## DATA FOR THE TASK
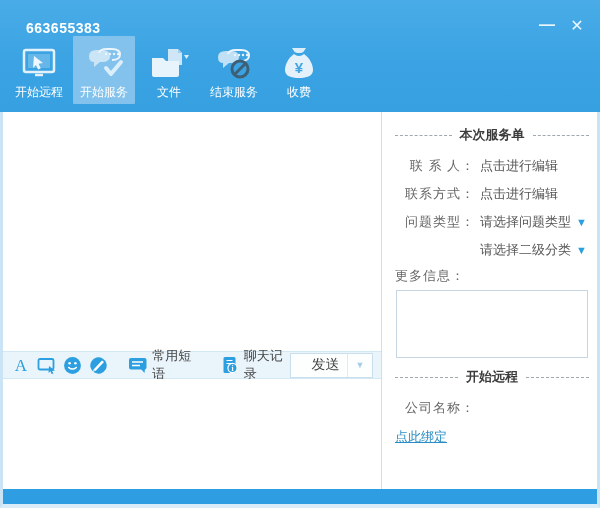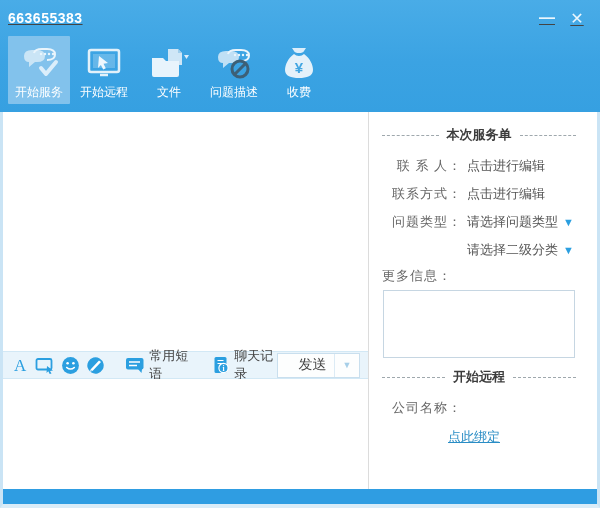--- a/index.html
+++ b/index.html
@@ -10,7 +10,7 @@
 
   
   .header { height:112px; background:linear-gradient(180deg,#49ace7 0%,#3ba3e3 55%,#36a0e1 100%); flex:0 0 auto; position:relative; }
-  .titlebar { height:36px; display:flex; align-items:center; padding:0 12px 0 8px;text-decoration:underline; }
+  .titlebar { height:36px; display:flex; align-items:flex-end; padding:0 12px 0 26px; }
   .title { color:#fff; font-size:14px; font-weight:bold; letter-spacing:.5px; }
   .win-controls { margin-left:auto; display:flex; align-items:center; gap:8px; }
   .win-btn { color:#eaf6fd; width:22px; height:22px; display:flex; align-items:center; justify-content:center; font-size:16px; cursor:default; }

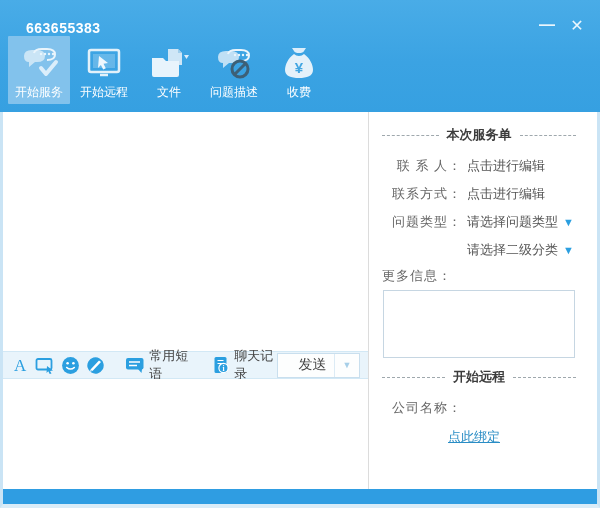--- a/index.html
+++ b/index.html
@@ -77,6 +77,18 @@
 
     <div class="big-toolbar">
 
+      <div class="tool-btn">
+        <span class="t-icon">
+          <svg width="40" height="36" viewBox="0 0 40 36">
+            <rect x="5" y="4" width="30" height="22" rx="2" fill="none" stroke="#e2f1fa" stroke-width="2.5"></rect>
+            <rect x="9" y="8" width="22" height="14" fill="rgba(255,255,255,0.22)"></rect>
+            <path d="M15 10 l9 7 -4.5 0.8 2.3 4.4 -2.6 1.3 -2.3-4.5 -2.9 3z" fill="#eef7fd"></path>
+            <path d="M16 29 h8" stroke="#e2f1fa" stroke-width="2.5"></path>
+          </svg>
+        </span>
+        <span class="t-label">开始远程</span>
+      </div>
+
       <div class="tool-btn active">
         <span class="t-icon">
           <svg width="40" height="36" viewBox="0 0 40 36">
@@ -90,18 +102,6 @@
           </svg>
         </span>
         <span class="t-label">开始服务</span>
-      </div>
-
-      <div class="tool-btn">
-        <span class="t-icon">
-          <svg width="40" height="36" viewBox="0 0 40 36">
-            <rect x="5" y="4" width="30" height="22" rx="2" fill="none" stroke="#e2f1fa" stroke-width="2.5"></rect>
-            <rect x="9" y="8" width="22" height="14" fill="rgba(255,255,255,0.22)"></rect>
-            <path d="M15 10 l9 7 -4.5 0.8 2.3 4.4 -2.6 1.3 -2.3-4.5 -2.9 3z" fill="#eef7fd"></path>
-            <path d="M16 29 h8" stroke="#e2f1fa" stroke-width="2.5"></path>
-          </svg>
-        </span>
-        <span class="t-label">开始远程</span>
       </div>
 
       <div class="tool-btn">

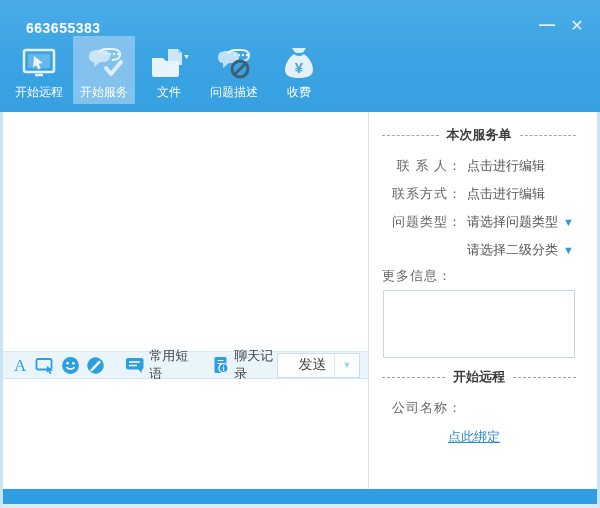--- a/index.html
+++ b/index.html
@@ -129,7 +129,7 @@
             <line x1="21.5" y1="28.5" x2="32.5" y2="17.5" stroke="#3d6076" stroke-width="3"></line>
           </svg>
         </span>
-        <span class="t-label">问题描述</span>
+        <span class="t-label">结束服务</span>
       </div>
 
       <div class="tool-btn">

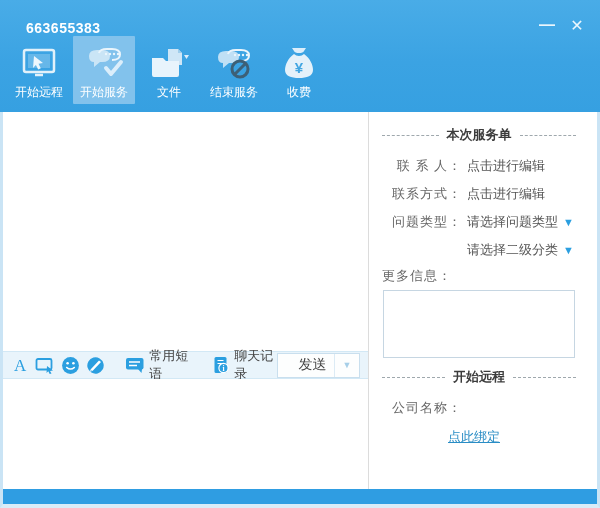--- a/index.html
+++ b/index.html
@@ -43,7 +43,7 @@
   .v-divider { width:1px; background:#dcdcdc; }
 
   
-  .form-pane { flex:1; background:#fff; padding:10px 21px 0 13px; display:flex; flex-direction:column; }
+  .form-pane { flex:1; background:#fff; padding:10px 8px 0 13px; display:flex; flex-direction:column; }
   .sec-header { display:flex; align-items:center; margin:4px 0 8px 0; }
   .sec-header .dash { flex:1; border-top:1px dashed #9fa8ad; height:0; }
   .sec-header .sec-title { padding:0 8px; color:#3c3c3c; font-weight:bold; font-size:13px; white-space:nowrap; }

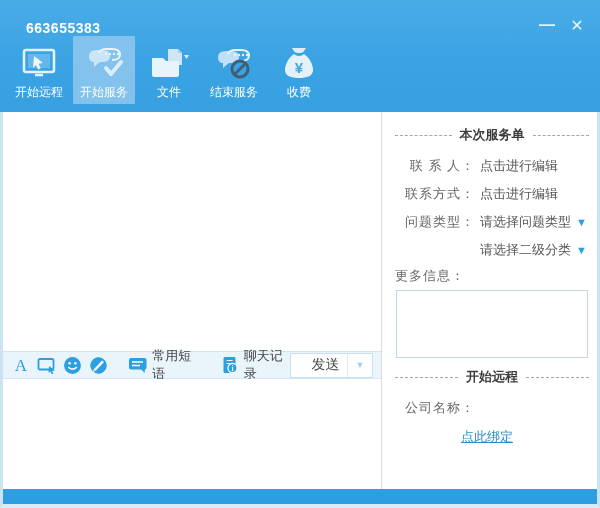--- a/index.html
+++ b/index.html
@@ -55,7 +55,7 @@
   .desc-row { height:24px; display:flex; align-items:center; color:#666; letter-spacing:1px; }
   .desc-area { width:192px; height:68px; margin:2px 0 6px 1px; border:1px solid #c6d6e2; background:#fff; resize:none; outline:none; font-family:inherit; font-size:13px; padding:4px; }
   .company-value { color:#55a6cd; }
-  .bind-row { display:flex; justify-content:center; padding:6px 10px 0 0; }
+  .bind-row { display:flex; justify-content:flex-start; padding:6px 10px 0 0; }
   .bind-link { color:#2a8dc5; text-decoration:underline; cursor:default; }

## AIM OF THE TASK
Transcribe all the entries precisely. Do not include any picture.

## ANSWER BOX
--- a/index.html
+++ b/index.html
@@ -10,7 +10,7 @@
 
   
   .header { height:112px; background:linear-gradient(180deg,#49ace7 0%,#3ba3e3 55%,#36a0e1 100%); flex:0 0 auto; position:relative; }
-  .titlebar { height:36px; display:flex; align-items:center; padding:0 12px 0 8px;text-decoration:underline; }
+  .titlebar { height:36px; display:flex; align-items:flex-end; padding:0 12px 0 26px; }
   .title { color:#fff; font-size:14px; font-weight:bold; letter-spacing:.5px; }
   .win-controls { margin-left:auto; display:flex; align-items:center; gap:8px; }
   .win-btn { color:#eaf6fd; width:22px; height:22px; display:flex; align-items:center; justify-content:center; font-size:16px; cursor:default; }

--- a/index.html
+++ b/index.html
@@ -77,6 +77,18 @@
 
     <div class="big-toolbar">
 
+      <div class="tool-btn">
+        <span class="t-icon">
+          <svg width="40" height="36" viewBox="0 0 40 36">
+            <rect x="5" y="4" width="30" height="22" rx="2" fill="none" stroke="#e2f1fa" stroke-width="2.5"></rect>
+            <rect x="9" y="8" width="22" height="14" fill="rgba(255,255,255,0.22)"></rect>
+            <path d="M15 10 l9 7 -4.5 0.8 2.3 4.4 -2.6 1.3 -2.3-4.5 -2.9 3z" fill="#eef7fd"></path>
+            <path d="M16 29 h8" stroke="#e2f1fa" stroke-width="2.5"></path>
+          </svg>
+        </span>
+        <span class="t-label">开始远程</span>
+      </div>
+
       <div class="tool-btn active">
         <span class="t-icon">
           <svg width="40" height="36" viewBox="0 0 40 36">
@@ -90,18 +102,6 @@
           </svg>
         </span>
         <span class="t-label">开始服务</span>
-      </div>
-
-      <div class="tool-btn">
-        <span class="t-icon">
-          <svg width="40" height="36" viewBox="0 0 40 36">
-            <rect x="5" y="4" width="30" height="22" rx="2" fill="none" stroke="#e2f1fa" stroke-width="2.5"></rect>
-            <rect x="9" y="8" width="22" height="14" fill="rgba(255,255,255,0.22)"></rect>
-            <path d="M15 10 l9 7 -4.5 0.8 2.3 4.4 -2.6 1.3 -2.3-4.5 -2.9 3z" fill="#eef7fd"></path>
-            <path d="M16 29 h8" stroke="#e2f1fa" stroke-width="2.5"></path>
-          </svg>
-        </span>
-        <span class="t-label">开始远程</span>
       </div>
 
       <div class="tool-btn">

--- a/index.html
+++ b/index.html
@@ -129,7 +129,7 @@
             <line x1="21.5" y1="28.5" x2="32.5" y2="17.5" stroke="#3d6076" stroke-width="3"></line>
           </svg>
         </span>
-        <span class="t-label">问题描述</span>
+        <span class="t-label">结束服务</span>
       </div>
 
       <div class="tool-btn">

--- a/index.html
+++ b/index.html
@@ -43,7 +43,7 @@
   .v-divider { width:1px; background:#dcdcdc; }
 
   
-  .form-pane { flex:1; background:#fff; padding:10px 21px 0 13px; display:flex; flex-direction:column; }
+  .form-pane { flex:1; background:#fff; padding:10px 8px 0 13px; display:flex; flex-direction:column; }
   .sec-header { display:flex; align-items:center; margin:4px 0 8px 0; }
   .sec-header .dash { flex:1; border-top:1px dashed #9fa8ad; height:0; }
   .sec-header .sec-title { padding:0 8px; color:#3c3c3c; font-weight:bold; font-size:13px; white-space:nowrap; }

--- a/index.html
+++ b/index.html
@@ -55,7 +55,7 @@
   .desc-row { height:24px; display:flex; align-items:center; color:#666; letter-spacing:1px; }
   .desc-area { width:192px; height:68px; margin:2px 0 6px 1px; border:1px solid #c6d6e2; background:#fff; resize:none; outline:none; font-family:inherit; font-size:13px; padding:4px; }
   .company-value { color:#55a6cd; }
-  .bind-row { display:flex; justify-content:center; padding:6px 10px 0 0; }
+  .bind-row { display:flex; justify-content:flex-start; padding:6px 10px 0 0; }
   .bind-link { color:#2a8dc5; text-decoration:underline; cursor:default; }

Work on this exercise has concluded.